There’s this overlap of paperfolding, bookmaking and math that’s been in my sights for sometime now. Next month The Center For Book Arts has me on the schedule to share my interest with educators.
It’s a natural fit: Fold a piece of paper in half a couple of times and you’ve got a book. There you have it, all this things I’ve been thinking about in one sentence.
Why math and book arts, you might ask? CBA asked me to propose a course for educators. Over the years I’ve taught classroom bookmaking dozens of times, though my focus during those years was literacy. In recent years it has occured to me, as I visit many schools and work with hundreds of different students each year, that teachers have loads of support for teaching literacy.
Teaching math, on the other hand, can be more challenging. In my desire to stay relevant, the hands-on projects I’ve been designing for classrooms had evolved towards supporting math curriculum and math thinking. And, oh yeah, I love this work.
Everyone folds paper, many people teach math, less people make books. Not too many people have a strong relationship with all three, Basically, I want to be teaching this workshop because otherwise I doubt it will exist.
Here’s what I know about offering a workshop for teachers:
- They want content that they can use on Monday.
- They do not have time to do special prep which requires more than the school copy machine.
- They don’t have easy access to special materials.
- They like having a handy resource folder.
- They want their students to be learn and be happy.
Here’s how I know about math:
- I play with math kind of obsessively….never got the memo about math being scary
- I went through K -12 math three times, once as a student, twice as a parent.
- I’ve been working in schools, discussing math projects with teachers and math coaches. We discuss standards and curriculum goals, and I talk to students about the math they are learning.
- I’ve been rather passionately working on deepening my math knowledge in workshops, conferences, and connecting with math educators through their writing and through the #MTbos and #iteachmath communities on twitter as @PaulaKreig
In this one-day PD workshop I plan on focusing on deepening connections, doing hands-on, classroom friendly projects that address areas of math that will help students create strong foundation for future learning.
For instance, we’ll be working with number lines in a way that is both interactive and which illuminates patterns. I’ve been working out ways of presenting number lines in ways which delight kids. The sounds of discovery that come from students when they start seeing what I show them has been one of the most beautiful sounds of my career with kids. I will also have hands-on ways of showing the number line that moves from natural numbers to negative numbers and beyond.
Since the number line stays with children, evolving from finger counting through the coordinate plane (and beyond) my focus here in not only to use the number line, but also to elevate it as an important tool that they have reason to embrace. One of my favorite responses, which informs my work with number lines, was from a first graders who told me that they looked at number lines earlier in the year and now they were done with that.

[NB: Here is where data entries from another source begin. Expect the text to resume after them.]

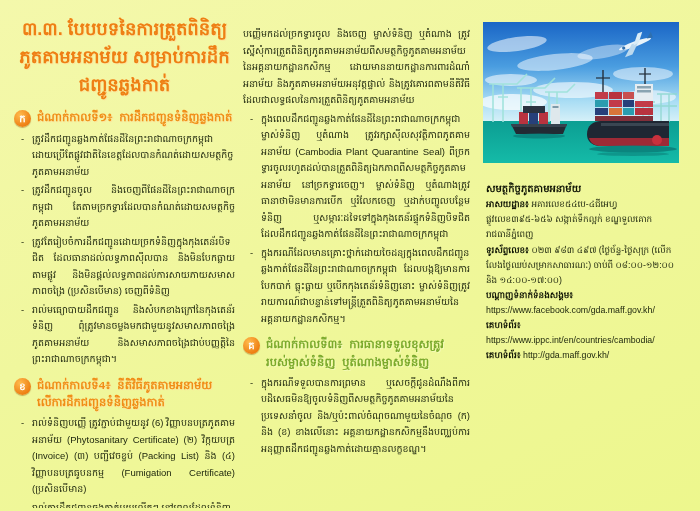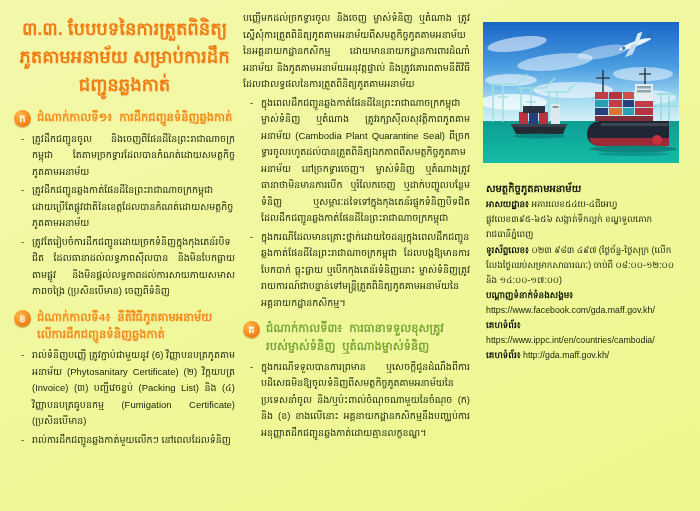--- a/index.html
+++ b/index.html
@@ -26,21 +26,21 @@
   }
   .sec-title{
     margin:0;font-size:11.5px;font-weight:bold;line-height:1.5;
     color:#f08d16;text-shadow:1px 1px 0 #fbe69e;font-family:Liberation Mono, monospace;
   }
   .sec-title.green{color:#7aa92c;text-shadow:1px 1px 0 #f4fab7;}
 
   .body-text{font-size:9.5px;line-height:1.74;text-align:justify;}
   .bullet{position:relative;margin:0 0 2px 7px;padding-left:11px;}
   .bullet:before{content:"-";position:absolute;left:0;top:0;color:#20290f;}
-  .para{margin:0 0 2px 0;}
+  .para{margin:16px 0 2px 0;}
 
   .photo{display:block;margin:22px 0 0 3px;width:196px;height:141px;}
 
   .contact{margin:17px 0 0 6px;width:192px;font-size:8.8px;line-height:1.72;}
   .contact-heading{font-size:10px;font-weight:bold;margin:0 0 3px 0;color:#101505;}
   .contact p{margin:0;}
   .lbl{font-weight:bold;color:#101505;}
 </style>
 </head>
 <body>
@@ -48,23 +48,24 @@
 <div class="page">
 
   <div class="col col1">
     <h1 class="main-title">៣.៣. បែបបទនៃការត្រួតពិនិត្យភូតគាមអនាម័យ សម្រាប់ការដឹកជញ្ជូនឆ្លងកាត់</h1>
 
     <div class="section-head">
       <span class="badge">ក</span>
       <h2 class="sec-title">ជំណាក់កាលទី១៖ ការដឹកជញ្ជូនទំនិញឆ្លងកាត់</h2>
     </div>
     <div class="body-text">
+      <p class="bullet">ត្រូវដឹកជញ្ជូនឆ្លងកាត់ផែនដីនៃព្រះរាជាណាចក្រកម្ពុជា ដោយប្រើតែផ្លូវជាតិនៃខេត្តដែលបានកំណត់ដោយសមត្ថកិច្ចភូតគាមអនាម័យ</p>
       <p class="bullet">ត្រូវដឹកជញ្ជូនចូល និងចេញពីផែនដីនៃព្រះរាជាណាចក្រកម្ពុជា តែតាមច្រកទ្វារដែលបានកំណត់ដោយសមត្ថកិច្ចភូតគាមអនាម័យ</p>
-      <p class="bullet">ត្រូវដឹកជញ្ជូនឆ្លងកាត់ផែនដីនៃព្រះរាជាណាចក្រកម្ពុជា ដោយប្រើតែផ្លូវជាតិនៃខេត្តដែលបានកំណត់ដោយសមត្ថកិច្ចភូតគាមអនាម័យ</p>
       <p class="bullet">ត្រូវតែរៀបចំការដឹកជញ្ជូនដោយច្រកទំនិញក្នុងកុងតេន័របិទជិត ដែលធានាដល់លទ្ធភាពស៊ីលបាន និងមិនបែកធ្លាយតាមផ្លូវ និងមិនផ្តល់លទ្ធភាពដល់ការសាយភាយសមាសភាពចង្រៃ (ប្រសិនបើមាន) ចេញពីទំនិញ</p>
+      <p class="bullet">រាល់មធ្យោបាយដឹកជញ្ជូន និងសំបកខាងក្រៅនៃកុងតេន័រទំនិញ ពុំត្រូវមានចម្លងមកជាមួយនូវសមាសភាពចង្រៃភូតគាមអនាម័យ និងសមាសភាពចង្រៃជាប់បញ្ញត្តិនៃព្រះរាជាណាចក្រកម្ពុជា។</p>
     </div>
 
     <div class="section-head">
       <span class="badge">ខ</span>
       <h2 class="sec-title">ជំណាក់កាលទី4៖ នីតិវិធីភូតគាមអនាម័យ លើការដឹកជញ្ជូនទំនិញឆ្លងកាត់</h2>
     </div>
     <div class="body-text">
       <p class="bullet">រាល់ទំនិញបញ្ញើ ត្រូវភ្ជាប់ជាមួយនូវ (6) វិញ្ញាបនបត្រភូតគាមអនាម័យ (Phytosanitary Certificate) (២) វិក្កយបត្រ (Invoice) (៣) បញ្ជីវេចខ្ចប់ (Packing List) និង (៤) វិញ្ញាបនបត្រធូបនកម្ម (Fumigation Certificate) (ប្រសិនបើមាន)</p>
       <p class="bullet">រាល់ការដឹកជញ្ជូនឆ្លងកាត់មួយលើកៗ នៅពេលដែលទំនិញ</p>
     </div>

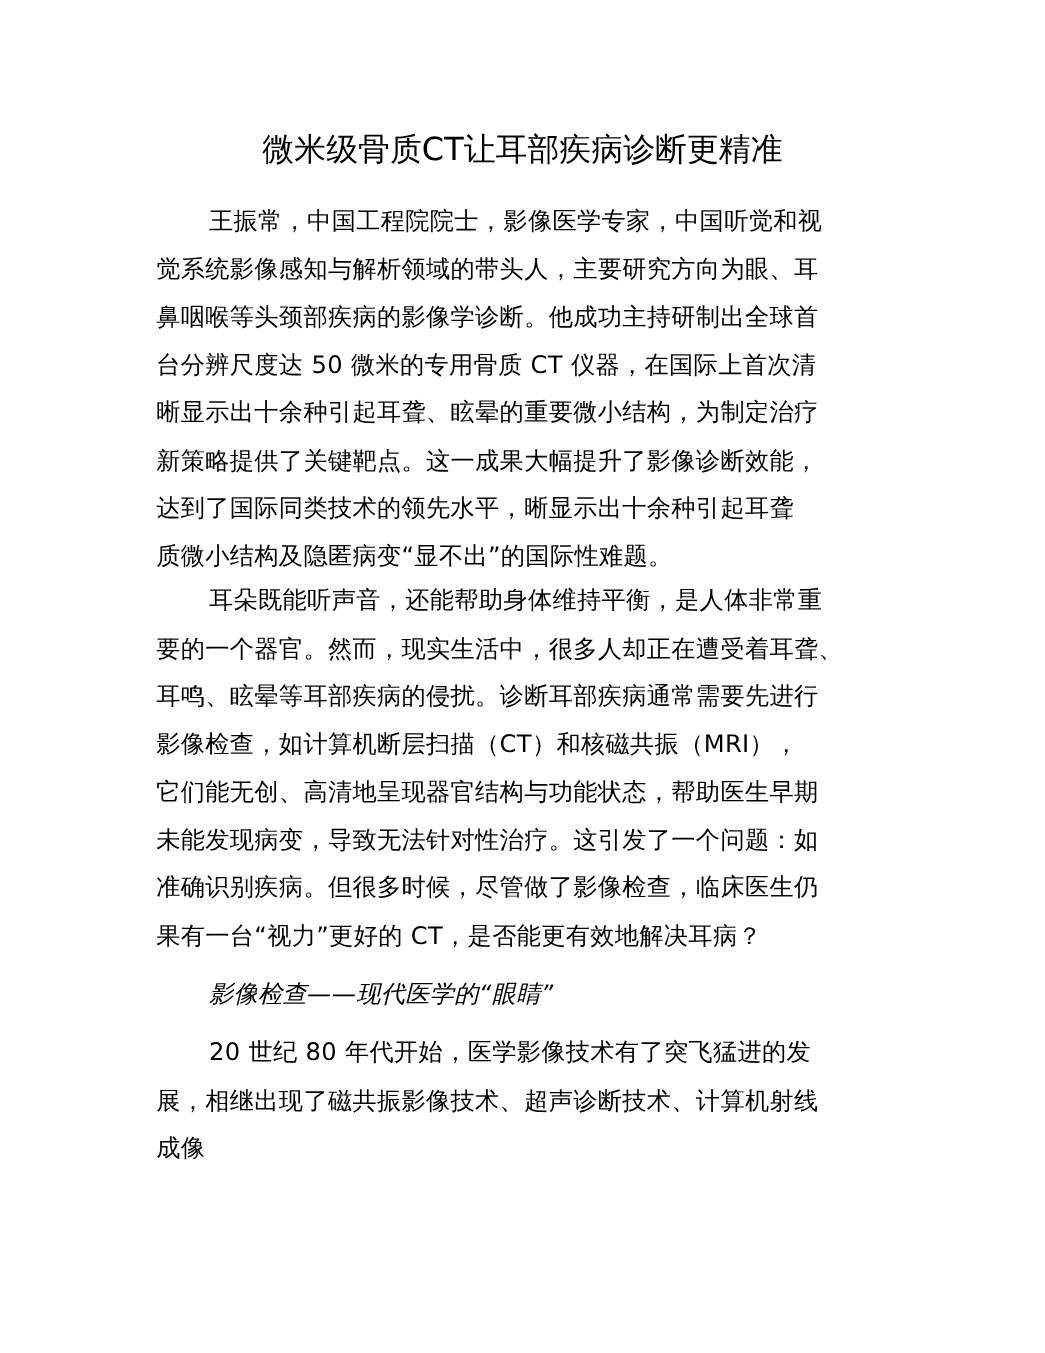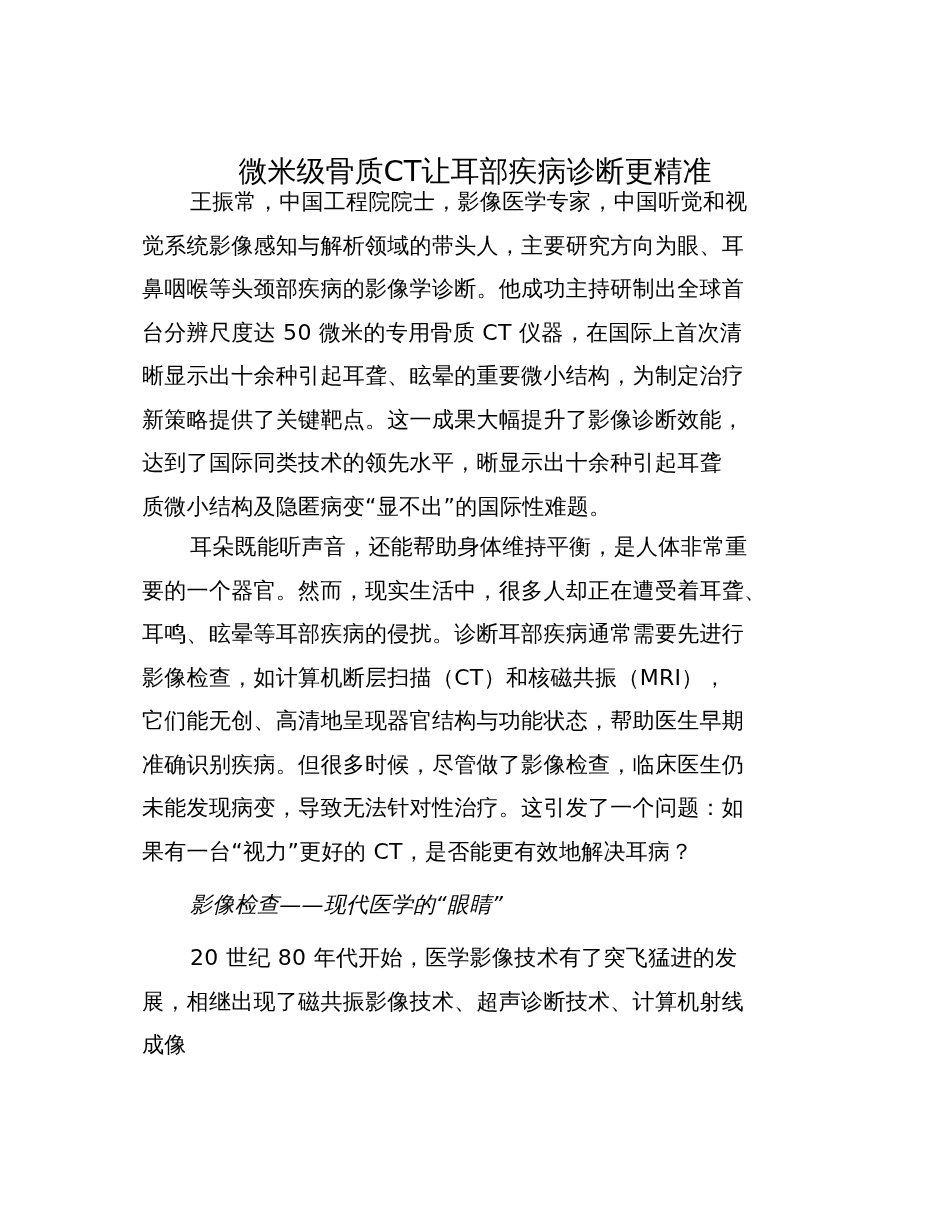--- a/index.html
+++ b/index.html
@@ -26,21 +26,20 @@
     .title {
       position: absolute;
       left: 0;
       top: 113px;
       width: 950px;
       text-align: center;
       font-size: 29px;
       line-height: 44px;
       white-space: nowrap;
       letter-spacing: 0px;
-      margin-top: 36px;
     }
     .para {
       position: absolute;
       left: 142px;
       width: 700px;
     }
     .line {
       display: block;
       height: 43.5px;
       line-height: 43.5px;
@@ -69,22 +68,22 @@
     <span class="line">达到了国际同类技术的领先水平，晰显示出十余种引起耳聋</span>
     <span class="line">质微小结构及隐匿病变“显不出”的国际性难题。</span>
   </div>
 
   <div class="para" style="top:525px;">
     <span class="line indent">耳朵既能听声音，还能帮助身体维持平衡，是人体非常重</span>
     <span class="line">要的一个器官。然而，现实生活中，很多人却正在遭受着耳聋、</span>
     <span class="line">耳鸣、眩晕等耳部疾病的侵扰。诊断耳部疾病通常需要先进行</span>
     <span class="line">影像检查，如计算机断层扫描（CT）和核磁共振（MRI），</span>
     <span class="line">它们能无创、高清地呈现器官结构与功能状态，帮助医生早期</span>
+    <span class="line">未能发现病变，导致无法针对性治疗。这引发了一个问题：如</span>
     <span class="line">准确识别疾病。但很多时候，尽管做了影像检查，临床医生仍</span>
-    <span class="line">未能发现病变，导致无法针对性治疗。这引发了一个问题：如</span>
     <span class="line">果有一台“视力”更好的 CT，是否能更有效地解决耳病？</span>
   </div>
 
   <div class="para" style="top:883px;font-style:italic;">
     <span class="line indent">影像检查——现代医学的“眼睛”</span>
   </div>
 
   <div class="para" style="top:936px;">
     <span class="line indent">20 世纪 80 年代开始，医学影像技术有了突飞猛进的发</span>
     <span class="line">展，相继出现了磁共振影像技术、超声诊断技术、计算机射线</span>

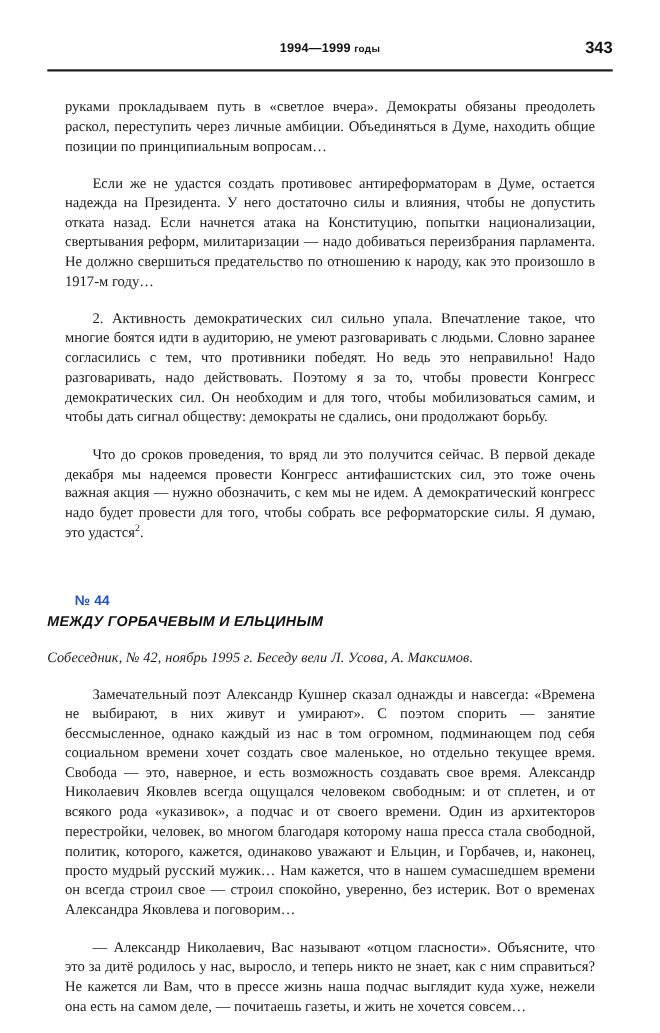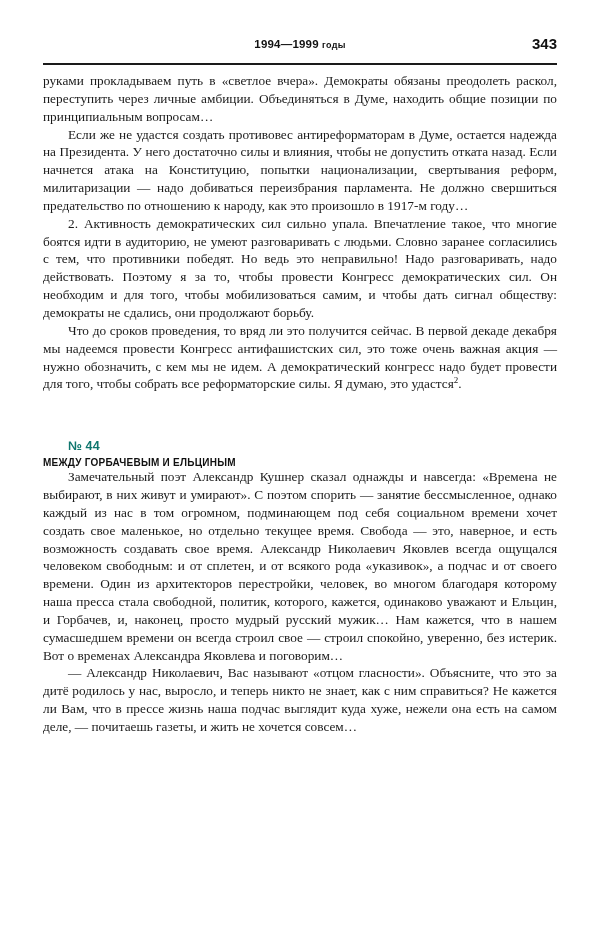--- a/index.html
+++ b/index.html
@@ -71,21 +71,21 @@
 
   
   .column {
     position: absolute;
     left: 43px;
     top: 72px;
     width: 514px;
   }
 
   p.body {
-    margin: 0;
+    margin: 16px;
     font-size: 13.3px;
     line-height: 17.85px;
     text-align: justify;
     text-justify: inter-word;
     hyphens: manual;
     text-indent: 0;
   }
   p.body.indent { text-indent: 25px; }
 
   sup.fn {
@@ -95,31 +95,32 @@
   }
 
   
   .doc-head {
     margin-top: 46px;
   }
   .doc-num {
     font-family: "Liberation Sans", "DejaVu Sans", sans-serif;
     font-size: 12.5px;
     font-weight: bold;
-    color: #0f766e;
+    color: #1d4ed8;
     margin-left: 25px;
     letter-spacing: 0.1px;
   }
   .doc-title {
     font-family: "Liberation Sans", "DejaVu Sans", sans-serif;
-    font-size: 10px;
+    font-size: 13px;
     font-weight: bold;
     color: #111;
     margin-top: 4px;
     letter-spacing: 0.25px;
+    font-style: italic;
   }
   .doc-source {
     font-size: 13px;
     font-style: italic;
     margin-top: 18px;
     letter-spacing: 0.1px;
   }
 
   .after-source { margin-top: 19px; }
 
@@ -158,20 +159,21 @@
 
     <p class="body indent">Если же не удастся создать противовес антиреформаторам в Думе, остается надежда на Президента. У него достаточно силы и влияния, чтобы не допустить отката назад. Если начнется атака на Конституцию, попытки национализации, свертывания реформ, милитаризации — надо добиваться переизбрания парламента. Не должно свершиться предательство по отношению к народу, как это произошло в 1917-м году…</p>
 
     <p class="body indent">2. Активность демократических сил сильно упала. Впечатление такое, что многие боятся идти в аудиторию, не умеют разговаривать с людьми. Словно заранее согласились с тем, что противники победят. Но ведь это неправильно! Надо разговаривать, надо действовать. Поэтому я за то, чтобы провести Конгресс демократических сил. Он необходим и для того, чтобы мобилизоваться самим, и чтобы дать сигнал обществу: демократы не сдались, они продолжают борьбу.</p>
 
     <p class="body indent"><span>Что до сроков проведения, то вряд ли это получится сейчас. В первой декаде декабря мы надеемся провести Конгресс антифашистских сил, это тоже очень важная акция — нужно обозначить, с кем мы не идем. А демократический конгресс надо будет провести для того, чтобы собрать все реформаторские силы. Я думаю, это удастся</span><sup class="fn">2</sup><span>.</span></p>
 
     <div class="doc-head">
       <div class="doc-num">№ 44</div>
       <div class="doc-title">МЕЖДУ ГОРБАЧЕВЫМ И ЕЛЬЦИНЫМ</div>
+      <div class="doc-source">Собеседник, № 42, ноябрь 1995 г. Беседу вели Л. Усова, А. Максимов.</div>
     </div>
 
     <p class="body indent after-source">Замечательный поэт Александр Кушнер сказал однажды и навсегда: «Времена не выбирают, в них живут и умирают». С поэтом спорить — занятие бессмысленное, однако каждый из нас в том огромном, подминающем под себя социальном времени хочет создать свое маленькое, но отдельно текущее время. Свобода — это, наверное, и есть возможность создавать свое время. Александр Николаевич Яковлев всегда ощущался человеком свободным: и от сплетен, и от всякого рода «указивок», а подчас и от своего времени. Один из архитекторов перестройки, человек, во многом благодаря которому наша пресса стала свободной, политик, которого, кажется, одинаково уважают и Ельцин, и Горбачев, и, наконец, просто мудрый русский мужик… Нам кажется, что в нашем сумасшедшем времени он всегда строил свое — строил спокойно, уверенно, без истерик. Вот о временах Александра Яковлева и поговорим…</p>
 
 
     <p class="body indent question">— Александр Николаевич, Вас называют «отцом гласности». Объясните, что это за дитё родилось у нас, выросло, и теперь никто не знает, как с ним справиться? Не кажется ли Вам, что в прессе жизнь наша подчас выглядит куда хуже, нежели она есть на самом деле, — почитаешь газеты, и жить не хочется совсем…</p>
 
 
   </div>
 </div>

We’ll also be doing some work with perimeter and area. What frustrates me about students’ learning here is that they often mix up perimeter and area, not remembering which is which. One of the projects we’ll be making is a perimeter-pocket. We’ll make an origami pocket, which in itself is a wonderful lesson as is goes from being a square to a triangle to a trapezoid to a pentagon. But this perimeter pocket will have a ruler embedded in the structure and a string in the pocket to use to measure around things. Then there will be an area-rug book, with lift the flap peek-a-boo images hiding under the area rugs. Fun, easy, memorable!
I love that shapes are part of school curriculum at an early age. There are numerous projects I have in my toolbox that compose and decompose shapes.
I have some nice peek-a-boo projects that address the same composing and decomposing concept with numbers.
Symmetry will also get the attention that it’s due. Sure, we’ll talk about lines of symmetry by way of making pop-ups, but we’ll also look at the idea of symmetry as a it relates to equations, which can be seen as numerical symmetry. One of my exciting discoveries has been how naturally young kids grasp the idea of symmetry, and how well they they can connect it to equations.
We’ll even do some hands-on play with play money. I do these one-hundred cents designs with kids which gives then lots of practice with money, as well as practice counting by fives and tens and twenty-fives.
I could go on and on here, but I think you get the idea. And, actually, that’s part of my aim for the day, not just to present projects that can be immediately used by teachers in the classroom, but also that the idea of making the curriculum more hands on will inspire teachers to create their own simply made projects.
This is a rich, wide open inquiry into what we can do together to make math real.